Maybe it's all the recent news, but I couldn't help but think of this character as a stand-in for Donald Trump, even though there couldn't possibly be a connection here (this film was released in 2002).  The older version even wants to become a senator like his father, and it's possible that he staged the whole rematch to prove his superiority over his high-school opponent, who just happens to be of Indian descent - he can't let a foreigner be seen as superior to him.  Way back before Trump ever ran for office, it's been reported that he misrepresented his wealth in order to appear on the very first version of the Fortune 500 list, and then got more successful in the real estate business after appearing on that list.  So his entire career was based on a lie, that "fake it till you make it" approach that managed to pay off.  But if someone had called him on his B.S. way back when, if Fortune magazine had done its due diligence and verified his wealth before printing their magazine, then we might be in a very different situation now.  Who's to say, maybe Trump would have kept lying about his accomplishments until he succeeded in some fashion.

The dilemma here is very similar, if the teacher had called his student out for cheating, it would have taught him a valuable lesson.  It's a tough call, because maybe that kid would then have been kicked out of school and his life would have taken a very bad turn, but at least his business and political career wouldn't be built on a foundation of lies.  And the teacher wouldn't have had his crisis of faith, he could at least have lived with his own clear conscience a little better.

Anyway, it's almost a NITPICK POINT that the solution to the teacher's dilemma seems very simple - instead of advancing one student into the competition and denying another student his rightful slot, all he had to do was to announce a tie for third place, and that for one year only, the competition would have four students competing, instead of three.  That way everyone gets a fair chance, and nobody would get shut out. But then I guess we'd have a different film.

They really played the relationship stuff close to the vest here, too - Mr. Hundert has several visits with a younger woman, and we're not quite sure what the relationship is there.  She's apparently married, but for a long while they never quite say whether she and Hundert were involved before, or are just friends, or are attracted to each other but unable to act on it.  Sure, it all gets worked out in the end, but I feel like I could have used a bit more information at the start, instead of having to fill in all the gaps with my imagination.
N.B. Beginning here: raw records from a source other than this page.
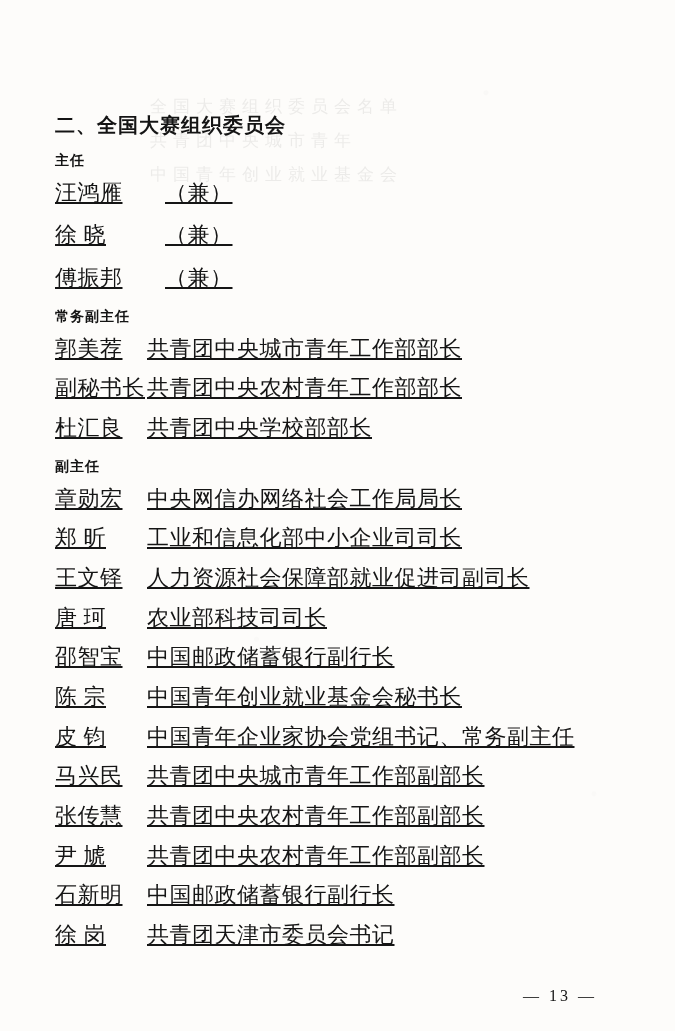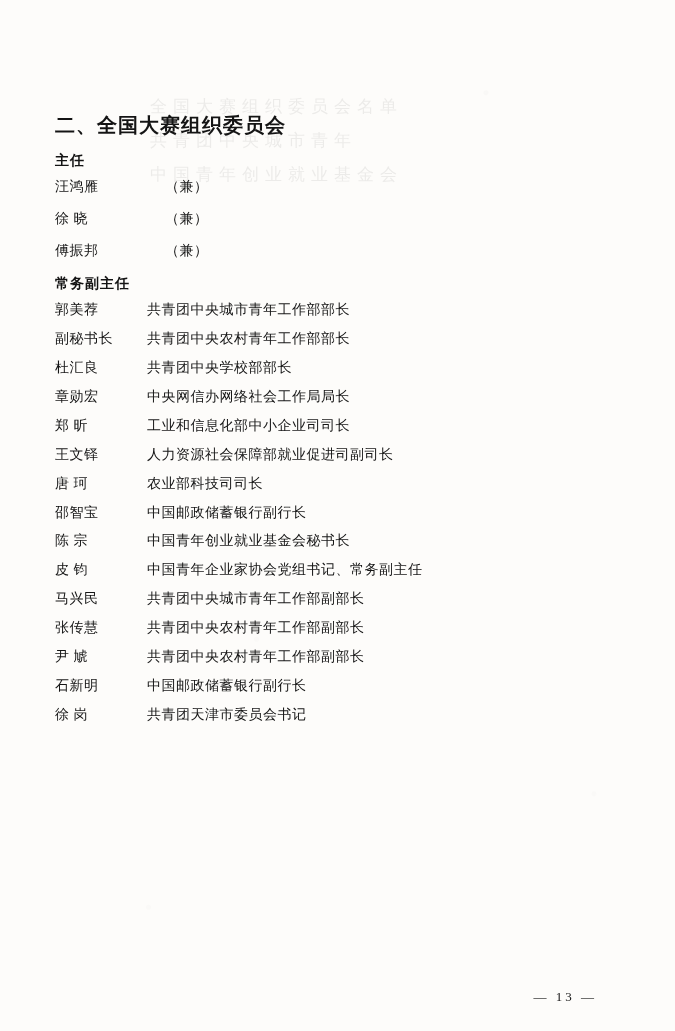--- a/index.html
+++ b/index.html
@@ -49,25 +49,26 @@
     color: #141414;
     margin: 16px 0 8px 0;
     line-height: 1.2;
   }
   .role-head:first-of-type {
     margin-top: 10px;
   }
   .person-row {
     display: flex;
     align-items: center;
-    font-size: 14px;
+    font-size: 22px;
     color: #151515;
     line-height: 1.35;
     margin: 0 0 13px 0;
     white-space: nowrap;
+    text-decoration: underline;
   }
   .person-row.tight {
     margin-bottom: 10px;
   }
   .p-name {
     display: inline-block;
     width: 92px;
     letter-spacing: 0.5px;
   }
   .p-title {
@@ -76,21 +77,21 @@
   }
   .p-note {
     display: inline-block;
     letter-spacing: 0.5px;
     padding-left: 18px;
   }
   .pagenum-wrap {
     position: absolute;
     right: 78px;
     bottom: 26px;
-    font-size: 13px;
+    font-size: 16px;
     color: #141414;
     letter-spacing: 3px;
   }
   
   .ghost {
     position: absolute;
     left: 150px;
     top: 90px;
     width: 420px;
     color: rgba(90, 90, 90, 0.10);
@@ -139,20 +140,21 @@
     </div>
     <div class="person-row tight">
       <span class="p-name">副秘书长</span>
       <span class="p-title">共青团中央农村青年工作部部长</span>
     </div>
     <div class="person-row tight">
       <span class="p-name">杜汇良</span>
       <span class="p-title">共青团中央学校部部长</span>
     </div>
 
+    <div class="role-head">副主任</div>
 
     <div class="person-row tight">
       <span class="p-name">章勋宏</span>
       <span class="p-title">中央网信办网络社会工作局局长</span>
     </div>
     <div class="person-row tight">
       <span class="p-name">郑 昕</span>
       <span class="p-title">工业和信息化部中小企业司司长</span>
     </div>
     <div class="person-row tight">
I'm sorry, I just can't let it go - was this a history class or a literature class?  Because if it was history, then the class spent too much time reading Shakespeare, and if it was a literature class, they spent too much time memorizing the names of all the Roman emperors.  I was all prepared to call the class "Western Civilization", based on something Mr. Hundert said at the start, and that was a history class in my high school.  And the tests seem to back this theory up, but both Wikipedia and the IMDB refer to him as a "Classics" teacher, which suggests literature.  So, which was it?

Also starring Kevin Kline (last seen in "Beauty and the Beast"), Jesse Eisenberg (last seen in "The Squid and the Whale"), Embeth Davidtz (last seen in "Junebug"), Rob Morrow (last seen in "The Bucket List"), Edward Herrmann (last seen in "Factory Girl"), Harris Yulin (last seen in "Night Moves"), Paul Dano (last seen in "Youth"), Joel Gretsch (last seen in "Shrink"), Steven Culp (last seen in "Captain America: The Winter Soldier"), Patrick Dempsey (last seen in "Bridget Jones's Baby"), Rishi Mehta, Rahul Khanna, Caitlin O'Heaney, Gabriel Millman, Tim Realbuto, Chris Morales, Luca Bigini, Michael Coppola, Sean Fredricks, Katherine O'Sullivan, Roger Rees (last seen in "The Pink Panther").